An open API service indexing awesome lists of open source software.

https://github.com/davewm/kafka-utils

utils for querying kafka topics
https://github.com/davewm/kafka-utils

Last synced: 4 months ago
JSON representation

utils for querying kafka topics

Awesome Lists containing this project

README

          

# kafka-utils
[![Clojars Project](https://img.shields.io/clojars/v/kafka-utils.svg)](https://clojars.org/kafka-utils)

The aim of this library is to make it easier to query data in Kafka topics.

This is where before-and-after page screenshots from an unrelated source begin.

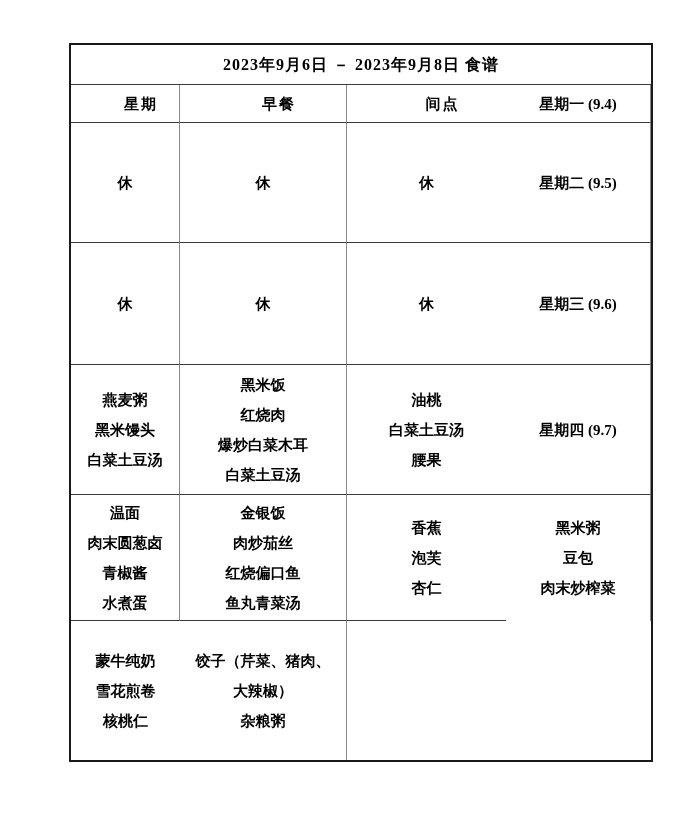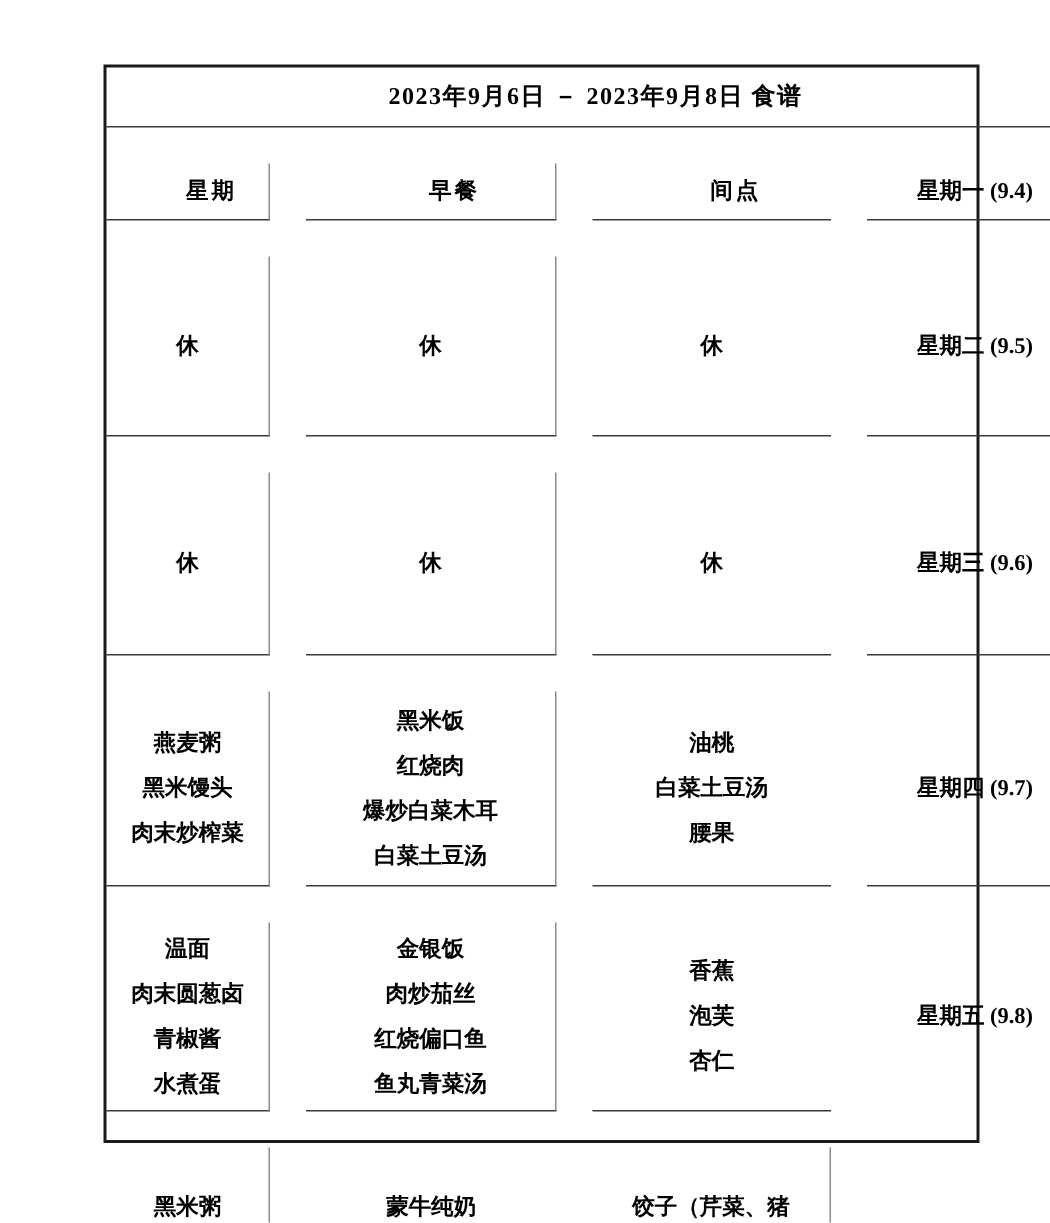--- a/index.html
+++ b/index.html
@@ -24,21 +24,20 @@
     left: 69px;
     top: 43px;
     width: 584px;
     height: 719px;
     box-sizing: border-box;
     border: 2px solid #1a1a1a;
     display: grid;
     grid-template-columns: 109px 167px 159px 145px;
     grid-template-rows: 40px 38px 120px 122px 130px 126px 139px;
     background: #ffffff;
-    gap: 24px;
   }
   .cell {
     box-sizing: border-box;
     border-right: 1px solid #8a8a8a;
     border-bottom: 1px solid #3a3a3a;
     display: flex;
     align-items: center;
     justify-content: center;
     text-align: center;
     padding: 3px 12px;
@@ -87,21 +86,21 @@
     <div class="cell last-col">休</div>
 
     <div class="cell day-cell">星期二 (9.5)</div>
     <div class="cell">休</div>
     <div class="cell">休</div>
     <div class="cell last-col">休</div>
 
     <div class="cell day-cell">星期三 (9.6)</div>
     <div class="cell">燕麦粥
 黑米馒头
-肉末炒榨菜</div>
+白菜土豆汤</div>
     <div class="cell">黑米饭
 红烧肉
 爆炒白菜木耳
 白菜土豆汤</div>
     <div class="cell last-col">油桃
 白菜土豆汤
 腰果</div>
 
     <div class="cell day-cell">星期四 (9.7)</div>
     <div class="cell">温面
@@ -109,21 +108,20 @@
 青椒酱
 水煮蛋</div>
     <div class="cell">金银饭
 肉炒茄丝
 红烧偏口鱼
 鱼丸青菜汤</div>
     <div class="cell last-col">香蕉
 泡芙
 杏仁</div>
 
-    <div class="cell day-cell last-row">星期五 (9.8)</div>
     <div class="cell last-row">黑米粥
 豆包
 肉末炒榨菜</div>
     <div class="cell last-col last-row">蒙牛纯奶
 雪花煎卷
 核桃仁</div>
     <div class="cell last-row">饺子（芹菜、猪肉、大辣椒）
 杂粮粥</div>
 
   </div>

[Full Documentation](https://davewm.github.io/kafka-utils/)

## Why?

When working with Kafka, you often want to query the data in a topic (or multiple topics).
There are a couple of common ways of doing this:

* Read all the messages on a topic using the console consumer, filter them using grep (or some other shell utility).
This is relatively straightforward to do, and doesn't require any setup.
However, using this method it's difficult to perform complex queries and to join data from multiple topics.
* Sink the topic to a database using Kafka Connect, and run a query in there.
This allows you to run arbitrary queries across multiple topics. However, there are some drawbacks:
* You have to set up, and maintain, a Kafka Connect job for every topic you want to query.
* You have to set up and maintain the DB.
* If you want to query messages on a topic not being sinked to the DB, you have to set up a Kafka Connect job first. This is time consuming, and can be very painful if you run lots of ad-hoc queries.
* When you sink changelog topics to an SQL DB, the database only holds the latest state of each entity - previous states are overridden. This makes querying the history of an entity impossible.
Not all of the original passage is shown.